[Task to complete] Among the entries below, which lines include the string "Professional"? Show each one.
**********
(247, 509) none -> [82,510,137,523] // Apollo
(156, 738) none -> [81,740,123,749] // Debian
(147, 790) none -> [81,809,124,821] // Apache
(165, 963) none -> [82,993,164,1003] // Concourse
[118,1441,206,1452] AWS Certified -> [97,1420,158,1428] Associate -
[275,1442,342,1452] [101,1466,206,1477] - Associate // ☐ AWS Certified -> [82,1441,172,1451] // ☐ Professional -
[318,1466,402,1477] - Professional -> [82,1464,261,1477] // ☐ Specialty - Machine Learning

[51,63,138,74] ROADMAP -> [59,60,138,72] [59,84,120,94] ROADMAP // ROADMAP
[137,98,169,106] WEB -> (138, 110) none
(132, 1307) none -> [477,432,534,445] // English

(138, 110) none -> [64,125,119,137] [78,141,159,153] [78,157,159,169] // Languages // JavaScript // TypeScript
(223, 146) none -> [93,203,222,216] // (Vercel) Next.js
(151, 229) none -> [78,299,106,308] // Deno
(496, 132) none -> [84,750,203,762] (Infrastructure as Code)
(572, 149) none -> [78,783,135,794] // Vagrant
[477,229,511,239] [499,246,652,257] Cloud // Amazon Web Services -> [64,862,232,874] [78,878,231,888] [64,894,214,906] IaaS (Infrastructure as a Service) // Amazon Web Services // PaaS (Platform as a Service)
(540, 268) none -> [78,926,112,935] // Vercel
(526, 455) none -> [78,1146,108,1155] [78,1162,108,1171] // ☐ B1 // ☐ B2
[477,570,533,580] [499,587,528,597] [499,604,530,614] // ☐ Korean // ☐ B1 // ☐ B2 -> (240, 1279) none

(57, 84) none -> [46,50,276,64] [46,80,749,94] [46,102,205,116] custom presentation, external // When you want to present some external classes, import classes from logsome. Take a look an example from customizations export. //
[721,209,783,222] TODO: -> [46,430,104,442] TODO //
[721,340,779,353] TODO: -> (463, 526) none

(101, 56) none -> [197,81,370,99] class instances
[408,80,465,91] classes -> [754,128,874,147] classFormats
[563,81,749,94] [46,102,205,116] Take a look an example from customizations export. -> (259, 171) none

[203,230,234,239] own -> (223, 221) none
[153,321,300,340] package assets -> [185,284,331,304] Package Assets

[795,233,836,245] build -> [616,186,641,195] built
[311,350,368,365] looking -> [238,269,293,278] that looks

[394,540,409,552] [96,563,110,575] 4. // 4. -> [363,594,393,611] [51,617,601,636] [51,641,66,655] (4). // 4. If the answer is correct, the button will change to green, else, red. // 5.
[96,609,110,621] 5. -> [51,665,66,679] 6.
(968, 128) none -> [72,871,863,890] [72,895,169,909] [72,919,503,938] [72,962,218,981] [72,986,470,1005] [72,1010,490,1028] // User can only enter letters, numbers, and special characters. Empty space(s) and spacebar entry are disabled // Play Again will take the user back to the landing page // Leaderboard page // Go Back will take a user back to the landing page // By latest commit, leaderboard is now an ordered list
**********
[Task response]
[275,1442,342,1452] [101,1466,206,1477] - Associate // ☐ AWS Certified -> [82,1441,172,1451] // ☐ Professional -
[318,1466,402,1477] - Professional -> [82,1464,261,1477] // ☐ Specialty - Machine Learning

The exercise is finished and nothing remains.